§ **Information shown**:
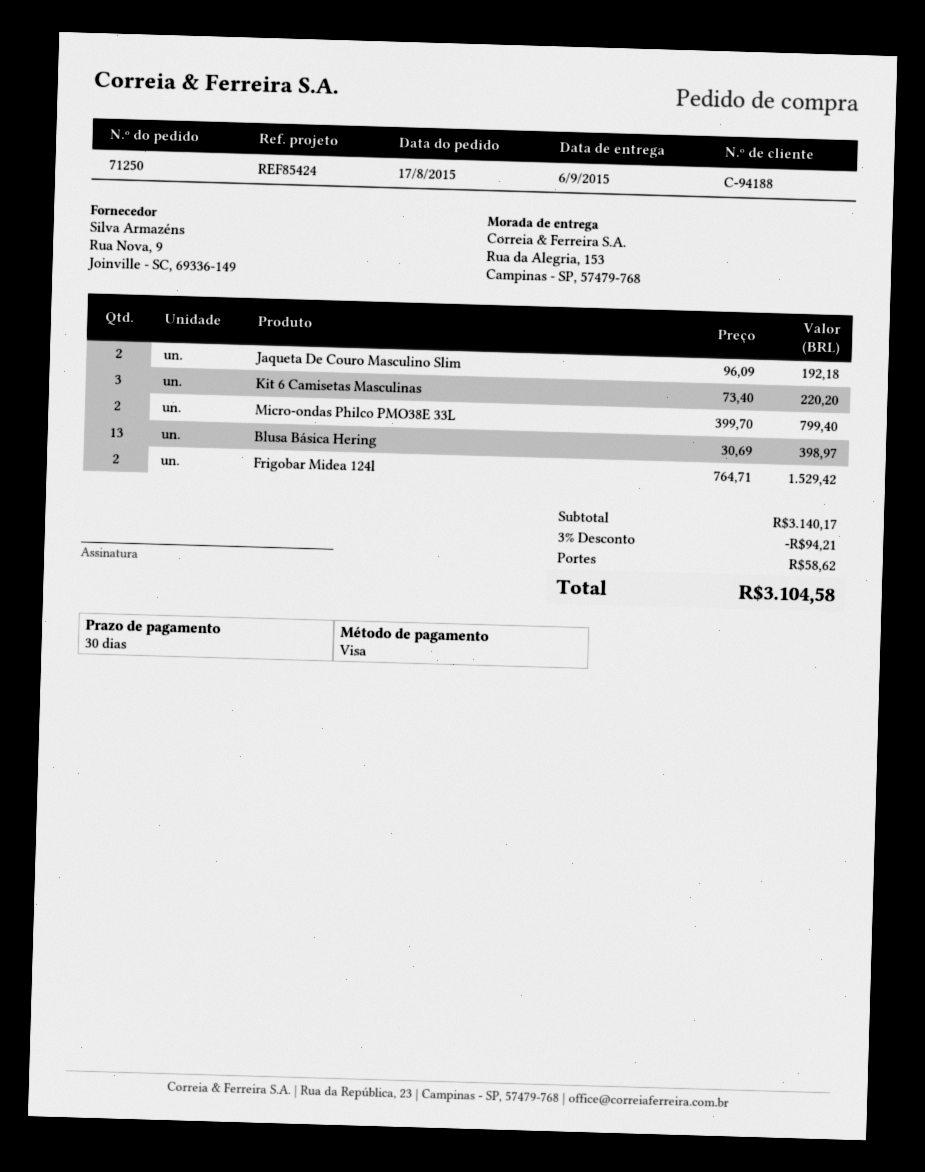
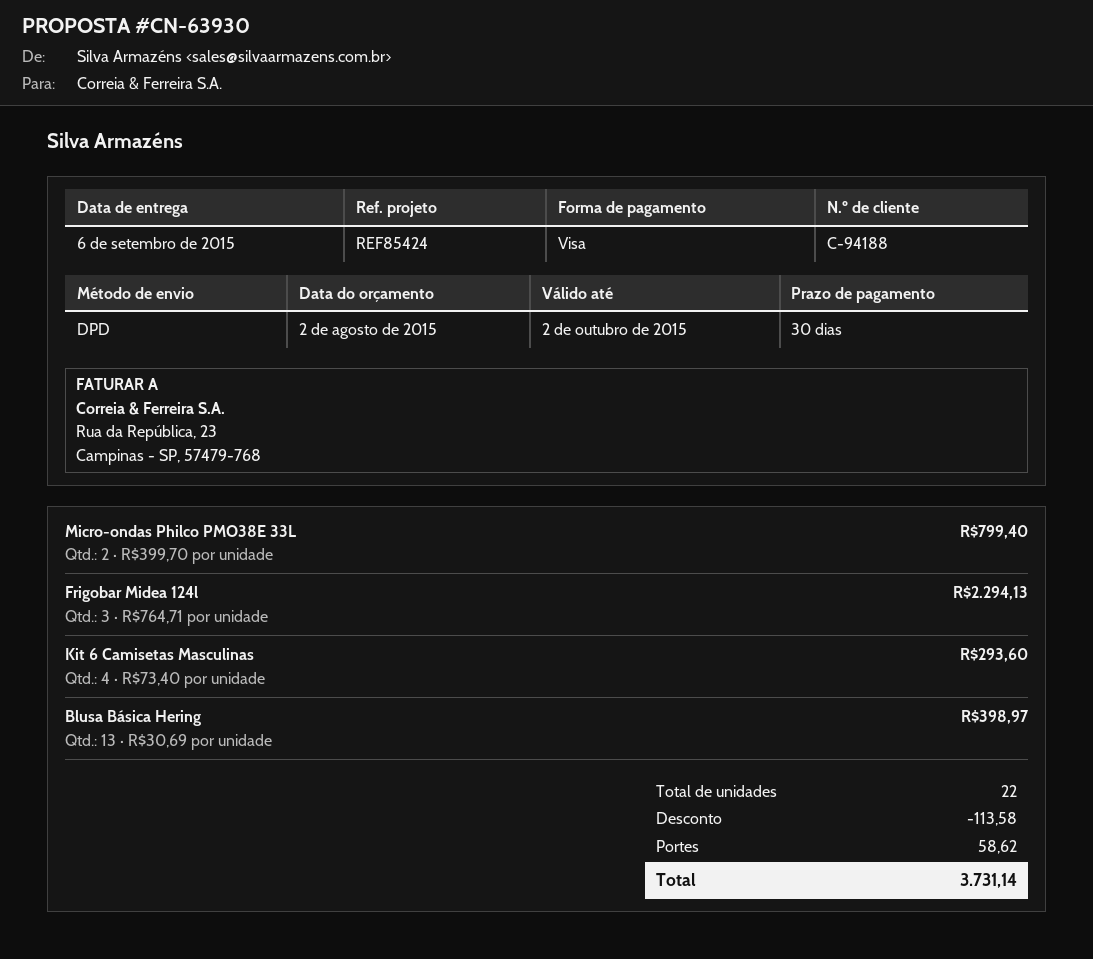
Jaqueta De Couro Masculino Slim: 2 x 96.09 = 192.18 -> none
Kit 6 Camisetas Masculinas: 3 x 73.40 = 220.20 -> 4 x 73.40 = 293.60
Frigobar Midea 124l: 2 x 764.71 = 1529.42 -> 3 x 764.71 = 2294.13
discount: 94.21 -> 113.58
total: 3104.58 -> 3731.14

§ **Task details**: Give a verbatim transcription of the entries, leaving out the pictures.

§ **Your solution**:
Jaqueta De Couro Masculino Slim: 2 x 96.09 = 192.18 -> none
Kit 6 Camisetas Masculinas: 3 x 73.40 = 220.20 -> 4 x 73.40 = 293.60
Frigobar Midea 124l: 2 x 764.71 = 1529.42 -> 3 x 764.71 = 2294.13
discount: 94.21 -> 113.58
total: 3104.58 -> 3731.14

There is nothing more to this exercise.